• _DIRECTIONS_: From the first line of the data through the line containing "[365,266,413,276] feature ->", transcribe each line exactly. Pictures do not belong in the copy.

━━━━━ RECORDS SUPPLIED ━━━━━

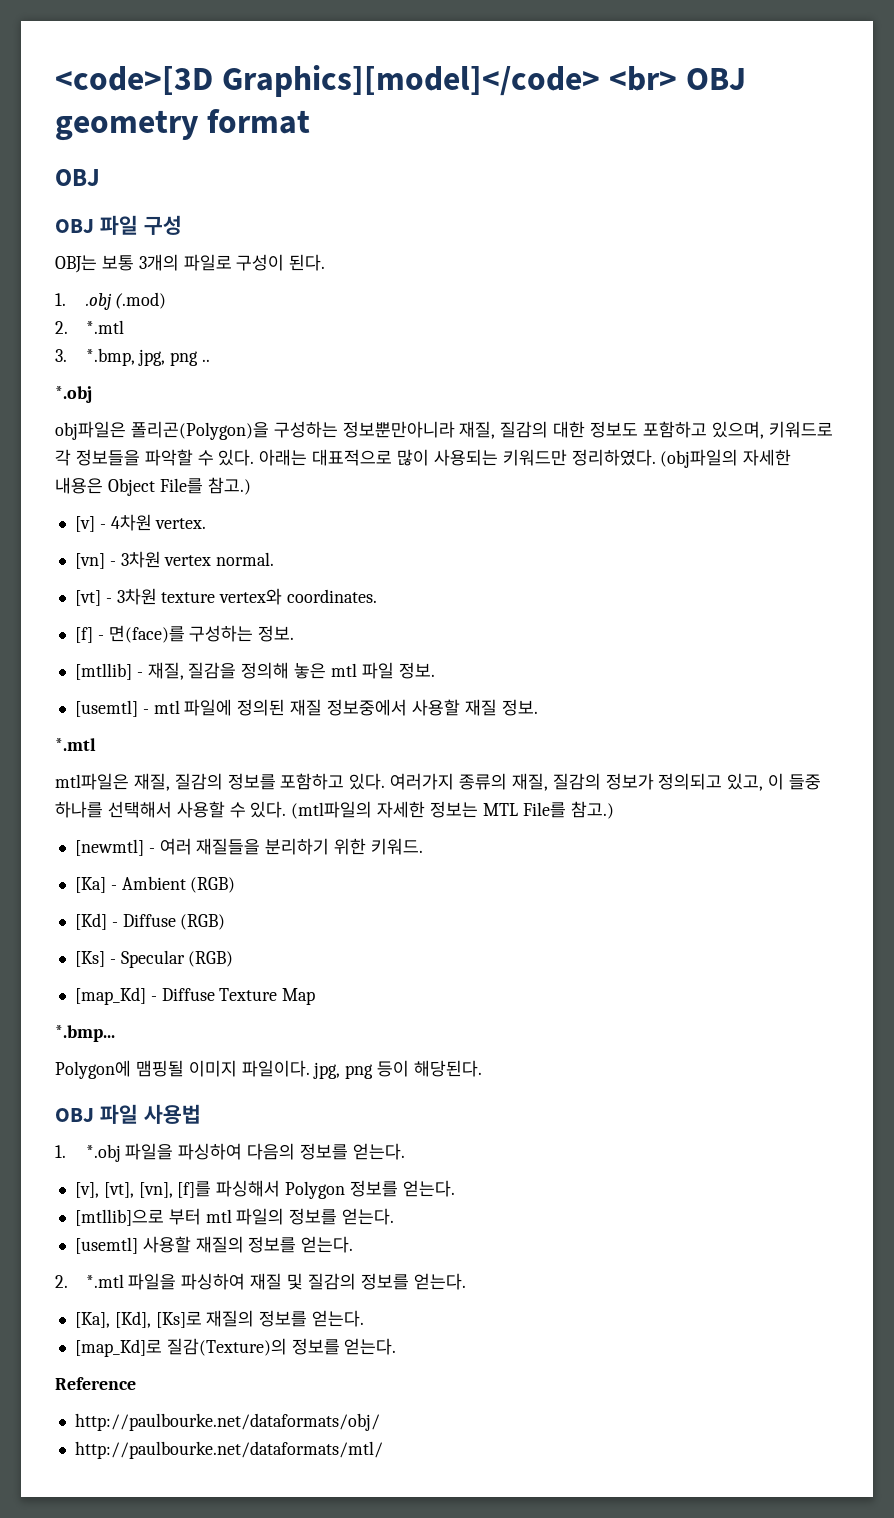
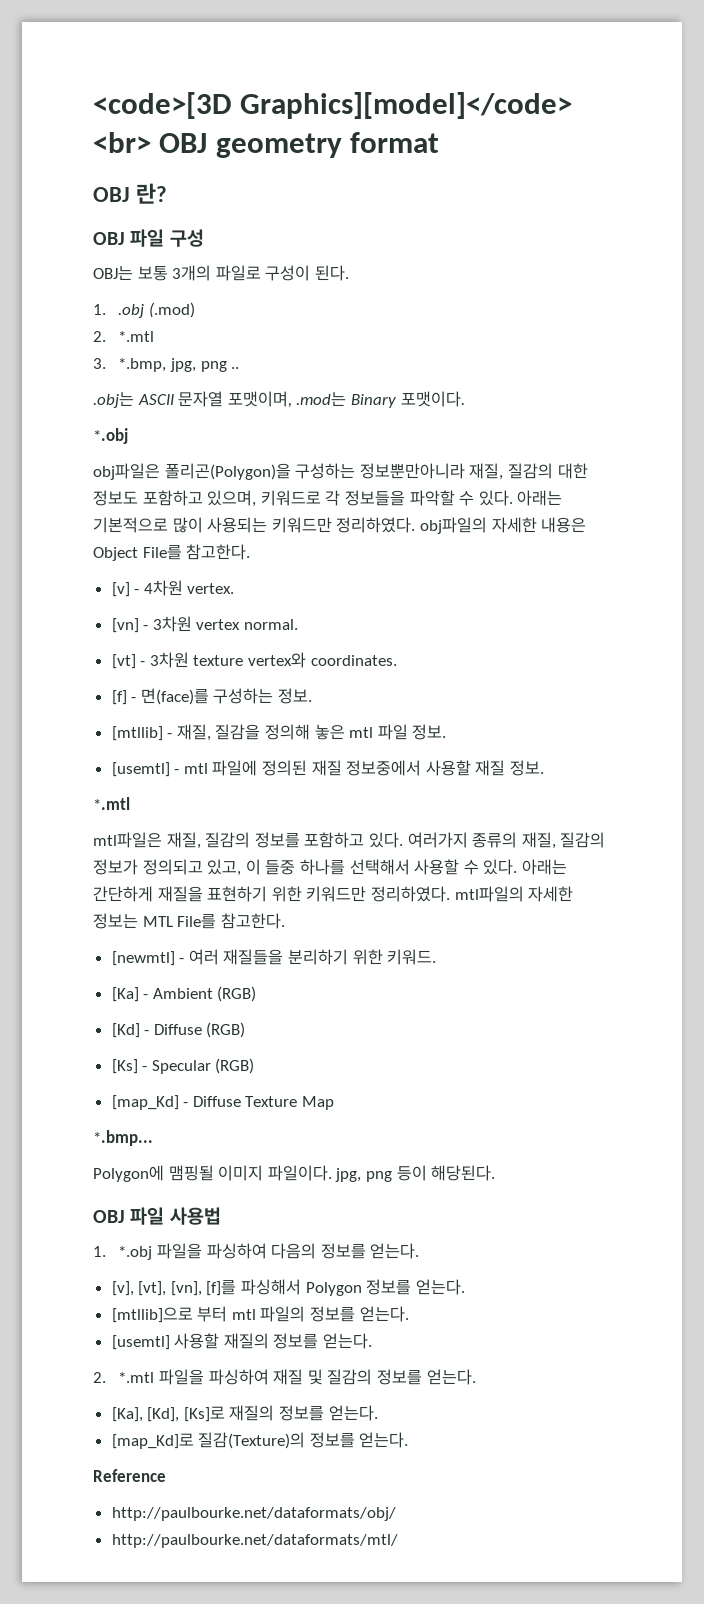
(100, 177) none -> [136,183,168,204] 란?
(211, 360) none -> [93,391,465,408] // .obj는 ASCII 문자열 포맷이며, .mod는 Binary 포맷이다.
[312,449,393,466] 대표적으로 -> [93,517,168,533] 기본적으로
[660,449,739,468] (obj파일의 -> [419,517,487,534] obj파일의
[207,477,251,495] 참고.) -> [186,544,251,560] 참고한다.
[291,801,373,819] (mtl파일의 -> [521,859,567,875] [93,886,524,902] 아래는 간단하게 재질을 표현하기 위한 키워드만 정리하였다. mtl파일의
[570,801,614,819] 참고.) -> [220,913,285,929] 참고한다.

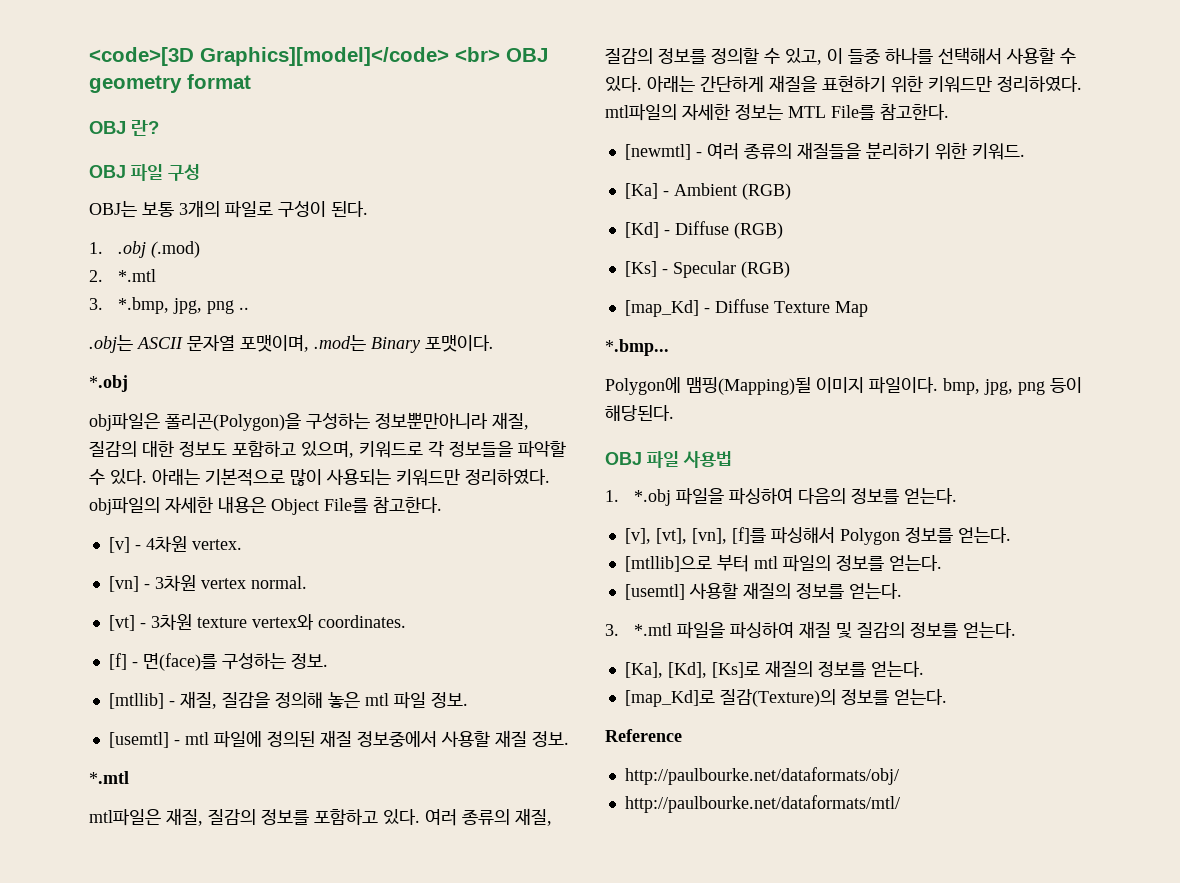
[407,832,468,848] 여러가지 -> [425,809,457,826] 여러
[93,859,203,875] 정보가 정의되고 -> [658,48,780,64] 정보를 정의할 수
(219, 957) none -> [743,143,792,159] 종류의
[168,1165,214,1181] 맴핑될 -> [686,377,811,395] 맴핑(Mapping)될
(332, 1173) none -> [943,378,980,395] bmp,
[93,1372,106,1383] 2. -> [605,624,619,636] 3.

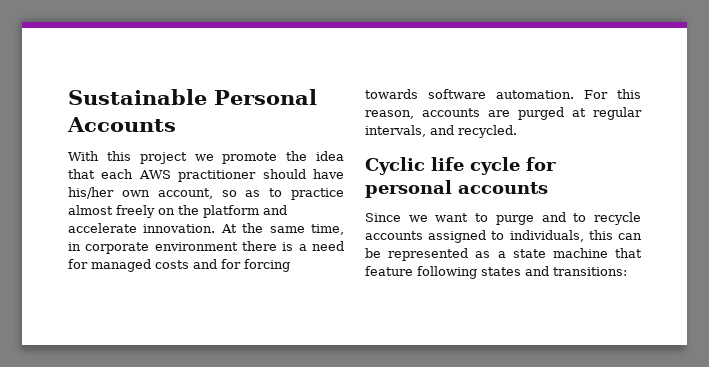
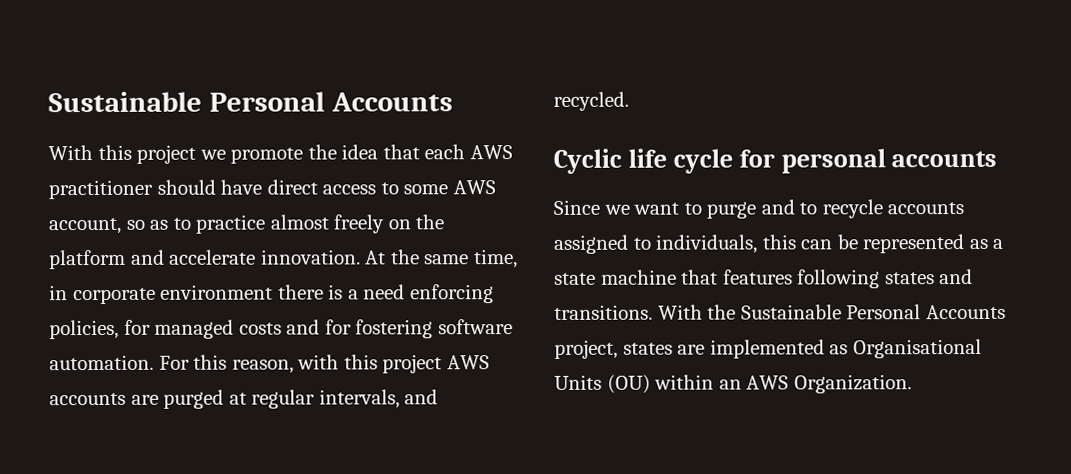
[68,187,150,199] his/her own -> [266,179,496,195] direct access to some AWS
(344, 246) none -> [409,284,494,304] [49,319,119,340] enforcing policies,
[244,259,290,272] [365,89,418,99] forcing towards -> [355,319,434,339] fostering
(414, 114) none -> [297,354,490,374] with this project AWS
[365,266,413,276] feature -> [722,269,793,285] features
[553,267,627,276] transitions: -> [554,304,1006,320] [554,338,982,359] [554,374,912,394] transitions. With the Sustainable Personal Accounts project, states are implemented as Organisational Units (OU) within an AWS Organization.

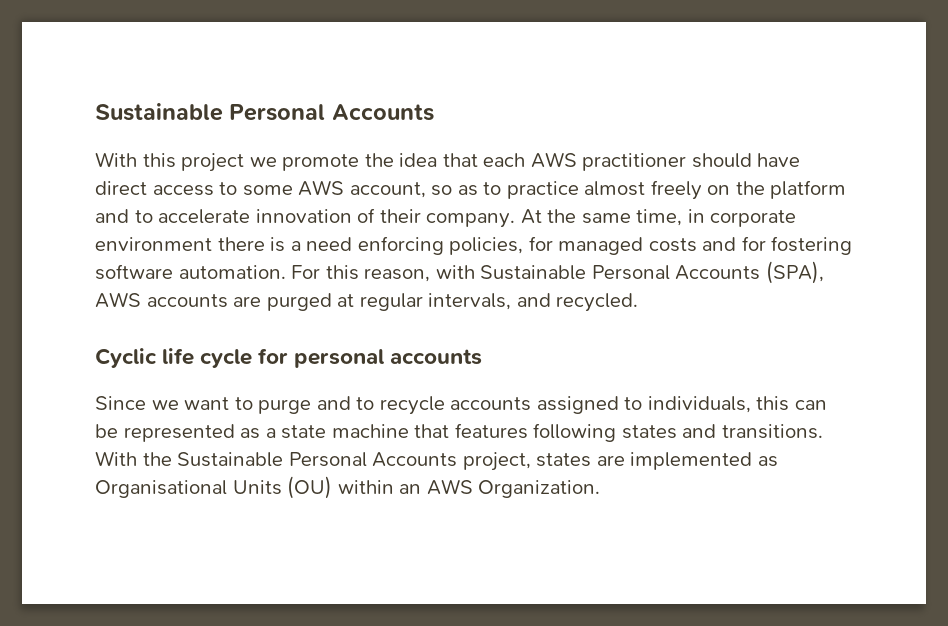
[169,249,361,265] accelerate innovation. -> [134,208,516,228] to accelerate innovation of their company.
[343,354,443,374] this project -> [480,261,824,284] Sustainable Personal Accounts (SPA),

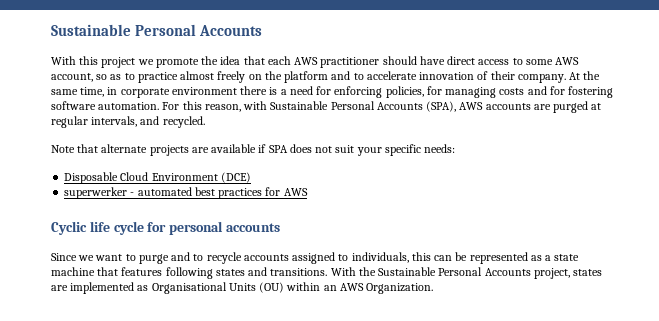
(353, 244) none -> [316,86,332,95] for
[558,237,644,255] managed -> [445,87,497,98] managing
(639, 302) none -> [51,144,456,156] [64,172,251,184] [64,187,308,199] // Note that alternate projects are available if SPA does not suit your specific needs: // Disposable Cloud Environment (DCE) // superwerker - automated best practices for AWS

━━━━━

• _OUTPUT OF THE EXERCISE_:
(100, 177) none -> [136,183,168,204] 란?
(211, 360) none -> [93,391,465,408] // .obj는 ASCII 문자열 포맷이며, .mod는 Binary 포맷이다.
[312,449,393,466] 대표적으로 -> [93,517,168,533] 기본적으로
[660,449,739,468] (obj파일의 -> [419,517,487,534] obj파일의
[207,477,251,495] 참고.) -> [186,544,251,560] 참고한다.
[291,801,373,819] (mtl파일의 -> [521,859,567,875] [93,886,524,902] 아래는 간단하게 재질을 표현하기 위한 키워드만 정리하였다. mtl파일의
[570,801,614,819] 참고.) -> [220,913,285,929] 참고한다.

[407,832,468,848] 여러가지 -> [425,809,457,826] 여러
[93,859,203,875] 정보가 정의되고 -> [658,48,780,64] 정보를 정의할 수
(219, 957) none -> [743,143,792,159] 종류의
[168,1165,214,1181] 맴핑될 -> [686,377,811,395] 맴핑(Mapping)될
(332, 1173) none -> [943,378,980,395] bmp,
[93,1372,106,1383] 2. -> [605,624,619,636] 3.

[68,187,150,199] his/her own -> [266,179,496,195] direct access to some AWS
(344, 246) none -> [409,284,494,304] [49,319,119,340] enforcing policies,
[244,259,290,272] [365,89,418,99] forcing towards -> [355,319,434,339] fostering
(414, 114) none -> [297,354,490,374] with this project AWS
[365,266,413,276] feature -> [722,269,793,285] features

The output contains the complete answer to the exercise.